Digital innovations in the field of immersive Augmented Reality (AR) can be a solution to offer adults who are mentally, physically or financially unable to attend sporting events such as premier league football a stadium and match experience. This allows them to continue to connect with their social networks. In the intended project, AR content will be further developed with the aim of evoking the stadium experience of home matches as much as possible.
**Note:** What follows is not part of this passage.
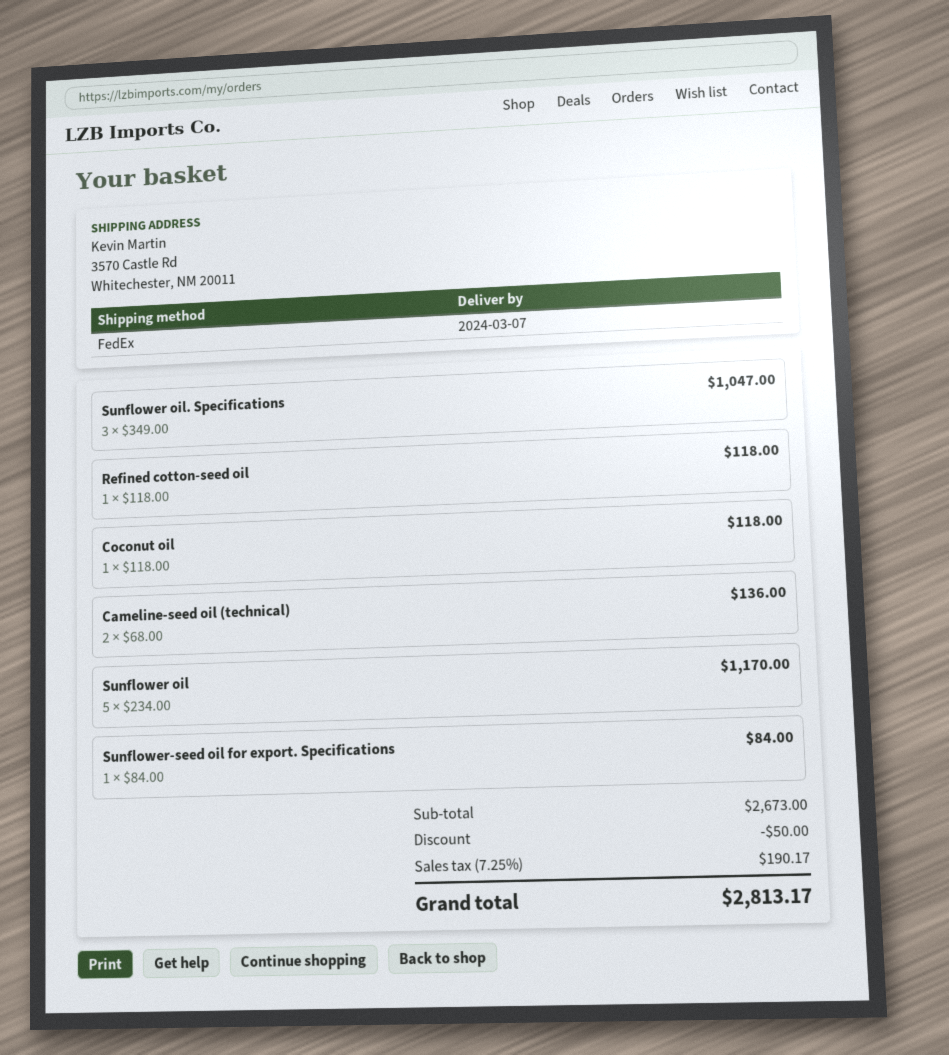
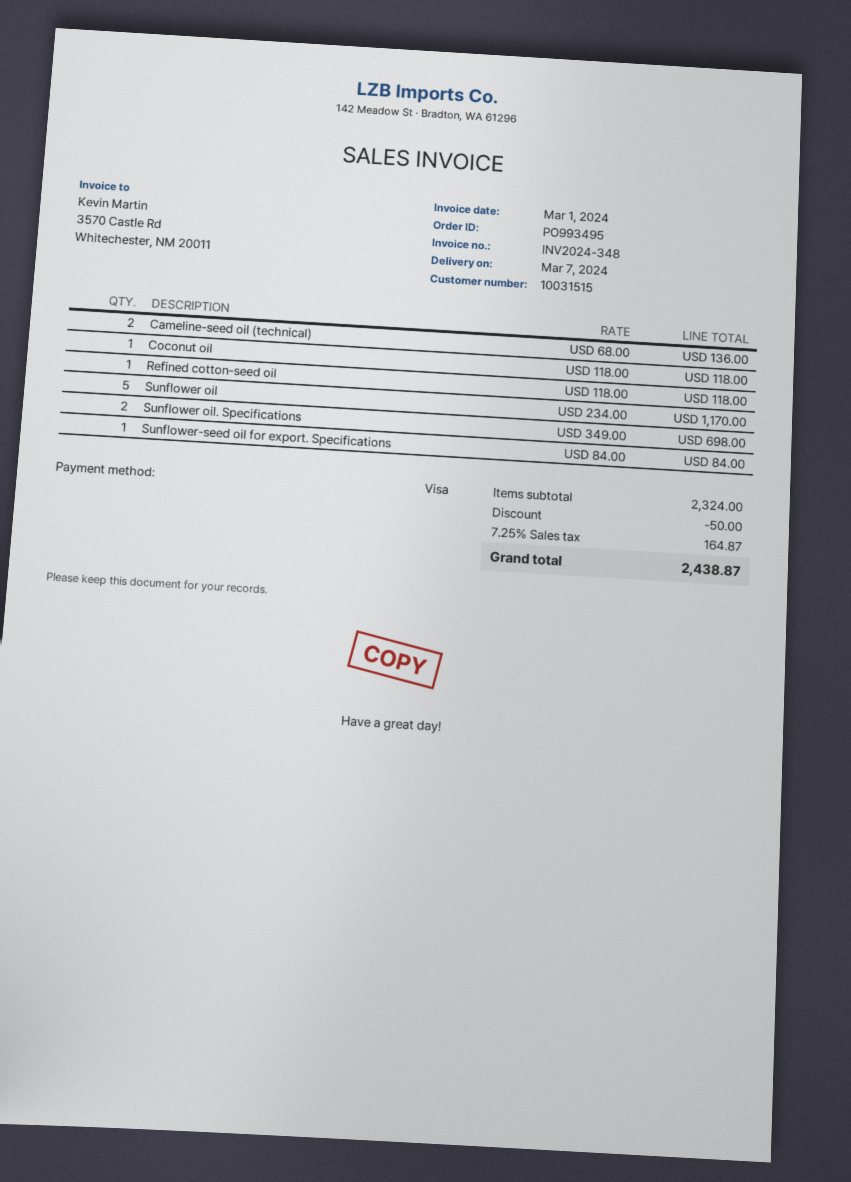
Sunflower oil. Specifications: 3 x 349.00 = 1047.00 -> 2 x 349.00 = 698.00
subtotal: 2673.00 -> 2324.00
tax: 7.25% = 190.17 -> 7.25% = 164.87
total: 2813.17 -> 2438.87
The extent to which AR enriches the experience is then tested in an experiment, in which the experience of a football match with and without AR enrichment is measured in a stadium setting and in a home setting. The experience is measured with physiological signals. In addition, a subjective experience measure is also being developed and benchmarked (the experience impact score). Societal issueInclusion and health: The joint experience of (top) sports competitions forms a platform for vulnerable adults, with a limited social capital, to build up and maintain the social networks that are so necessary for them. AR to fight against social isolation and loneliness.